La récente décision de l’Union européenne (UE) de revoir sa réglementation de durabilité marque un tournant décisif dans l’approche environnementale, même si ces annonces doivent encore être confirmées. Elles marquent toutefois un revirement qui semble bien dépasser une simple correction technique en reconnaissant que la surenchère normative étouffe l’économie sans générer de bénéfices tangibles pour l’environnement.
Le paquet Omnibus témoigne de cette prise de conscience de l’UE. En souhaitant réduire drastiquement le nombre d’entreprises soumises aux contraintes de la CSRD et repousser les échéances, Bruxelles reconnaît l’évidence: les entreprises créent de la valeur en agissant, pas en remplissant des formulaires. Ces contraintes administratives détournent des ressources précieuses de l’innovation et des actions concrètes, précisément ce dont nous avons besoin pour relever les défis environnementaux.
Pour la Suisse, ce changement probable de cap européen est une opportunité à double titre. D’abord, une Europe plus compétitive dynamise notre principal partenaire commercial, bénéficiant directement à notre économie. Ensuite, ce virage confirme la justesse de notre modèle économique fondé sur l’innovation et l’efficacité plutôt que sur la bureaucratie.
Plus de 80% des grandes entreprises suisses et 60% des PME appliquent déjà volontairement des processus de diligence raisonnable dans leurs chaînes de valeur mondiales.
Basile Dacorogna
Les faits parlent d’eux-mêmes: une étude récente de la Confédération révèle que plus de 80% des grandes entreprises suisses et 60% des PME appliquent déjà volontairement des processus de diligence raisonnable dans leurs chaînes de valeur mondiales. Ce n’est pas par obligation légale, mais par conviction entrepreneuriale qu’elles agissent, démontrant que l’initiative privée devance souvent la réglementation.
Dans ce contexte, la nouvelle initiative «pour des multinationales responsables» lancée en janvier apparaît non seulement contre-productive mais également déjà dépassée. Inspirée d’un modèle européen en pleine refonte, elle alourdirait inutilement la charge administrative des entreprises dans un environnement déjà en proie à une instabilité grandissante.

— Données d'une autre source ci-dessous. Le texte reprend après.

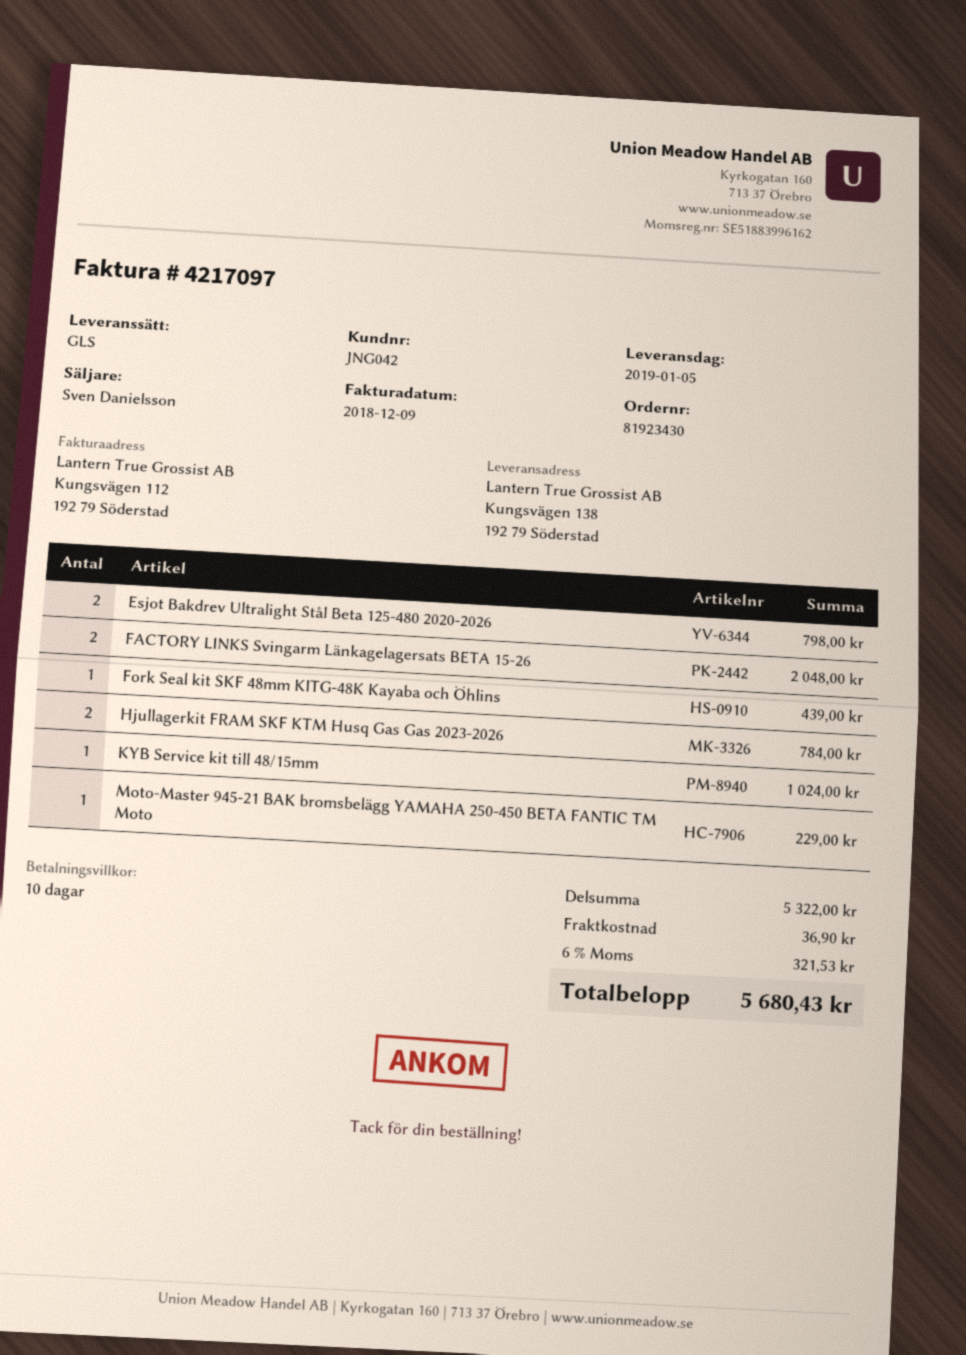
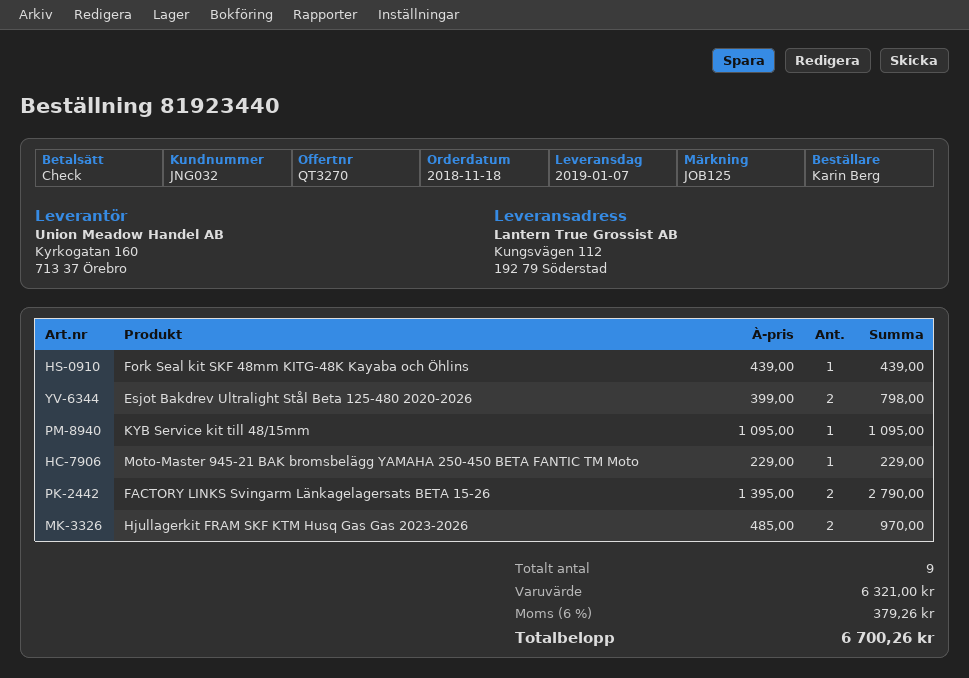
order number: 81923430 -> 81923440
delivery date: 2019-01-05 -> 2019-01-07
customer number: JNG042 -> JNG032
ship to: Kungsvägen 138, 192 79 Söderstad -> Kungsvägen 112, 192 79 Söderstad
FACTORY LINKS Svingarm Länkagelagersats BETA 15-26: 2 for 2048.00 -> 2 for 2790.00
Hjullagerkit FRAM SKF KTM Husq Gas Gas 2023-2026: 2 for 784.00 -> 2 for 970.00
KYB Service kit till 48/15mm: 1 for 1024.00 -> 1 for 1095.00
subtotal: 5322.00 -> 6321.00
shipping: 36.90 -> none
tax: 6% = 321.53 -> 6% = 379.26
total: 5680.43 -> 6700.26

A force de vouloir être «le premier de classe», la Suisse risquerait de se retrouver une fois de plus bien seule comme la réforme de l’imposition minimale de l’OCDE l’a encore récemment démontré.
La voie suisse doit rester celle de l’équilibre et du pragmatisme. Observons d’abord comment se déploient les mesures européennes révisées avant de nous précipiter dans une surenchère normative. Notre pays a prospéré grâce à un cadre réglementaire intelligent qui stimule l’innovation plutôt que de l’étouffer sous des rapports interminables.
L’expérience prouve que les entreprises sont les meilleures alliées de la transformation écologique lorsqu’on leur donne la liberté d’innover. Chaque franc investi dans la recherche de solutions durables est infiniment plus précieux qu’un franc dépensé en conformité administrative. C’est en libérant l’énergie entrepreneuriale, et non en l’enchaînant, que nous bâtirons une économie durable et compétitive.